In early 1986, Washington took the unprecedented step of ordering the Soviet Union to reduce its UN mission by 100 diplomats over the course of two years. The first 25 would have to leave the United States by October 1. After the Soviets refused to respond to the U.S. order through the summer, Washington submitted the names of 25 mission diplomats to be expelled. Washington warned that if Moscow retaliated by expelling U.S. diplomats, the U.S. reaction would be "severe."

Ronald Reagan (left) and Mikhail Gorbachev in the mid-1980s.
Ronald Reagan (left) and Mikhail Gorbachev in the mid-1980s.

On August 24, 1986, the FBI arrested Gennady Zakharov, a diplomat with the Soviet UN mission as he was receiving information from a U.S. double agent. Six days later, the Soviets arrested U.S. journalist Nicholas Daniloff, also for allegedly receiving classified documents. After an intense flurry of diplomatic activity, Zakharov and Daniloff were allowed to return to their respective countries in late September.

In the midst of the Zakharov-Daniloff scandal, Reagan and Gorbachev held another summit, in Reykjavik, Iceland, on October 11-12.

'Not The American Way'

In early October, the Soviets retaliated to the U.S. expulsions by themselves expelling five U.S. diplomats. True to its word, one week later, Washington announced a reduced "ceiling" on the number of Soviet diplomats in the United States -- 225 in Washington and 26 at the Soviet Consulate in San Francisco, for a total of 251. Washington also expelled five Soviet diplomats.

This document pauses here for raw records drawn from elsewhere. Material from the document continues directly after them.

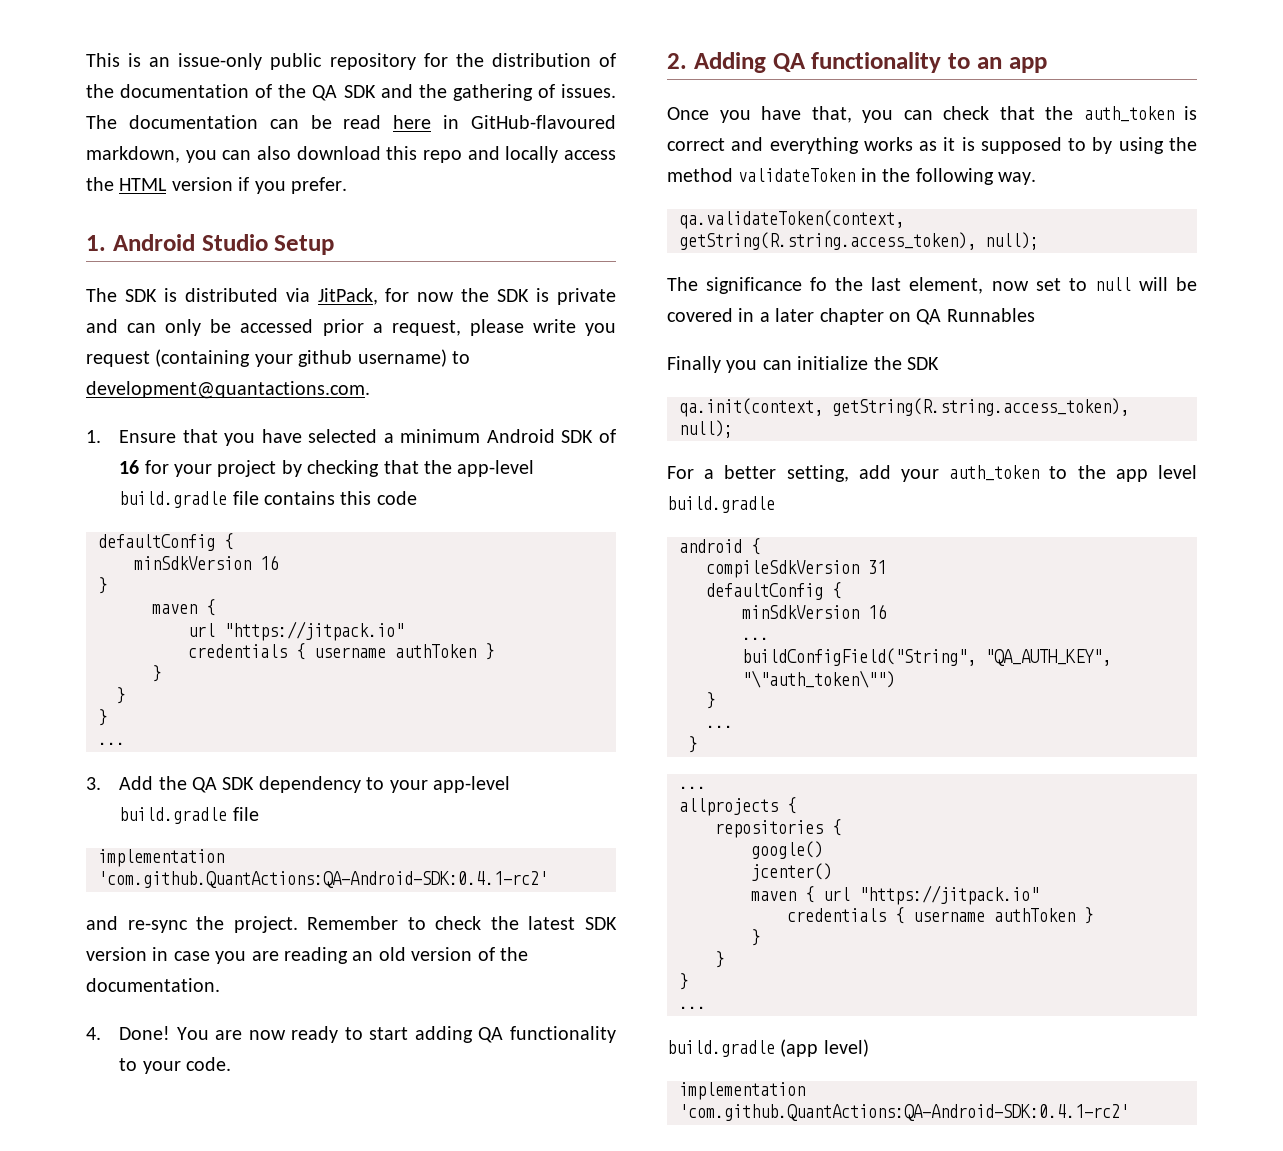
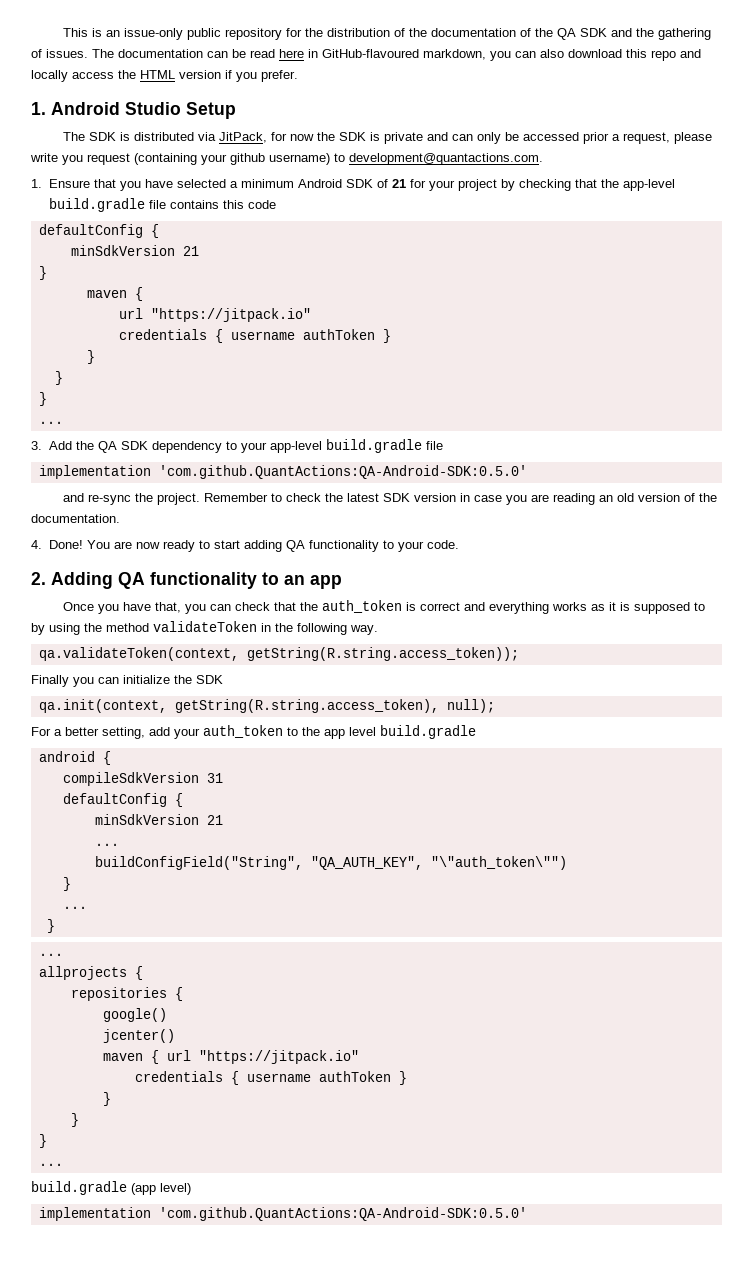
[119,460,140,474] 16 -> [391,179,406,188] 21
[260,555,278,570] 16 -> [182,246,199,256] 21
[98,871,548,888] 'com.github.QuantActions:QA-Android-SDK:0.4.1-rc2' -> [158,465,527,479] 'com.github.QuantActions:QA-Android-SDK:0.5.0'
[679,232,1039,250] [667,277,1198,294] [667,308,1035,325] getString(R.string.access_token), null); // The significance fo the last element, now set to null will be covered in a later chapter on QA Runnables -> [246,647,519,661] getString(R.string.access_token));
[868,604,886,619] 16 -> [206,815,223,825] 21
[679,1104,1129,1121] 'com.github.QuantActions:QA-Android-SDK:0.4.1-rc2' -> [158,1207,527,1221] 'com.github.QuantActions:QA-Android-SDK:0.5.0'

The State Department did not anticipate that the reduced ceiling would become a problem for Washington. The Soviets traditionally brought their own support staff to their diplomatic missions, which had been counted under the previous ceiling of 320. The United States, however, hired local support staff for its embassy in Moscow and its consulate in Leningrad (now, St. Petersburg), so its official diplomatic mission was well below the new ceiling.

That's when the Soviets surprised Washington by banning the hiring of local staff, effective immediately, in addition to imposing the same 225/26 restrictions and expelling five additional diplomats. Despite the fact that the Soviets had expelled five more diplomats than the United States had, Washington decided to end the standoff. For their part, the Soviets quietly met the next three deadlines for reducing their UN mission.

But for a few months in the severe winter of 1986-87, U.S. diplomats in the Soviet Union bit the bullet and carried on without support.

"We didn't conquer a continent by giving up," embassy spokesman Jaroslav Verner was quoted as saying at the time by the Washington Post. "It is not the American way."